_The problem_
Could you print exactly the lines of the listing below, starting at the line that has "[96,354,123,365] who -> [42,502,77,512] whom" and ending at the line that has "[42,448,73,460] being ->", and only those lines?

_Data for review_
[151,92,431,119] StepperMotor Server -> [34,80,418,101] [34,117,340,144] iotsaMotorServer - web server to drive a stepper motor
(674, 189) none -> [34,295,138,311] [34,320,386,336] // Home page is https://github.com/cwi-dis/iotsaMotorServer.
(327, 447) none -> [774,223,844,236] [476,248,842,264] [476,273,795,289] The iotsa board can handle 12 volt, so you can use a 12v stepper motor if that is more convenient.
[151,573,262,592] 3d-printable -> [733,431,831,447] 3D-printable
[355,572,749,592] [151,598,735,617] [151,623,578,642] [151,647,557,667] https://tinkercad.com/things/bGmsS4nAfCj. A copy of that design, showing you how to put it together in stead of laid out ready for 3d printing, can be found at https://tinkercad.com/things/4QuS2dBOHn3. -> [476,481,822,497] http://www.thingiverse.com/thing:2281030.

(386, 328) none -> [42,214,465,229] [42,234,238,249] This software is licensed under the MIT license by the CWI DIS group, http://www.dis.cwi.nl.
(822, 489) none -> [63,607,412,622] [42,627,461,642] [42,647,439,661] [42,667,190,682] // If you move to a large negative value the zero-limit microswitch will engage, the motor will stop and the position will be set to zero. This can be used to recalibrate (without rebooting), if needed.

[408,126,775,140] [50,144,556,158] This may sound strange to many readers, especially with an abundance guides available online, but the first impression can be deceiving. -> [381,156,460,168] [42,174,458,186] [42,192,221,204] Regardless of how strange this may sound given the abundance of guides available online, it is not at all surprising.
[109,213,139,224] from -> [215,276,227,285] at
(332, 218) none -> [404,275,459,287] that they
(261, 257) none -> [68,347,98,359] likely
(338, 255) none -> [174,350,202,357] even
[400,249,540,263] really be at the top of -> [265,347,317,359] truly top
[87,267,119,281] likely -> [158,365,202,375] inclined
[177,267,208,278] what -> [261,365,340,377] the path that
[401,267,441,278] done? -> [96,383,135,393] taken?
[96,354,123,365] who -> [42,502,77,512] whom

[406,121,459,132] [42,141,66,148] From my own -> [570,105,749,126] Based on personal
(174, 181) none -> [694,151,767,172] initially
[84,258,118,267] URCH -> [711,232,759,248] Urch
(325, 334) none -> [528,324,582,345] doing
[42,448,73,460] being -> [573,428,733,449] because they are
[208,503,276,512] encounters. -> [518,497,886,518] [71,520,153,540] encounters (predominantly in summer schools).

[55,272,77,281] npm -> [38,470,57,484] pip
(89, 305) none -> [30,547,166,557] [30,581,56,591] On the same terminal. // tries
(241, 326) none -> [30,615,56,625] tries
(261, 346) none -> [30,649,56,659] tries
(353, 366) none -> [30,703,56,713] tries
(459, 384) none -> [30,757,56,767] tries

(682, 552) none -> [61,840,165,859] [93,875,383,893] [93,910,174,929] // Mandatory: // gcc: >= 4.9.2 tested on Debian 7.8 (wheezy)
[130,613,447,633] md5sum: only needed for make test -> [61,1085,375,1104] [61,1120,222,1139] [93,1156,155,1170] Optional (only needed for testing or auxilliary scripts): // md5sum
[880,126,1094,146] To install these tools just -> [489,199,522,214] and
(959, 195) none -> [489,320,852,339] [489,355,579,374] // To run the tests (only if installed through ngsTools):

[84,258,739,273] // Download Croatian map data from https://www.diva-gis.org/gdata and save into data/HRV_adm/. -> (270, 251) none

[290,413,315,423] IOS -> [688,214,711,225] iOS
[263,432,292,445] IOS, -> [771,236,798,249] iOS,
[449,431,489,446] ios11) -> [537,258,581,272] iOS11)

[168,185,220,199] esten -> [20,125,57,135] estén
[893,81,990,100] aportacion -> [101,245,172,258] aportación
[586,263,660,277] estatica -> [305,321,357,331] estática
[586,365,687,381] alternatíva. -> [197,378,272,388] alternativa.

_Response area_
[96,354,123,365] who -> [42,502,77,512] whom

[406,121,459,132] [42,141,66,148] From my own -> [570,105,749,126] Based on personal
(174, 181) none -> [694,151,767,172] initially
[84,258,118,267] URCH -> [711,232,759,248] Urch
(325, 334) none -> [528,324,582,345] doing
[42,448,73,460] being -> [573,428,733,449] because they are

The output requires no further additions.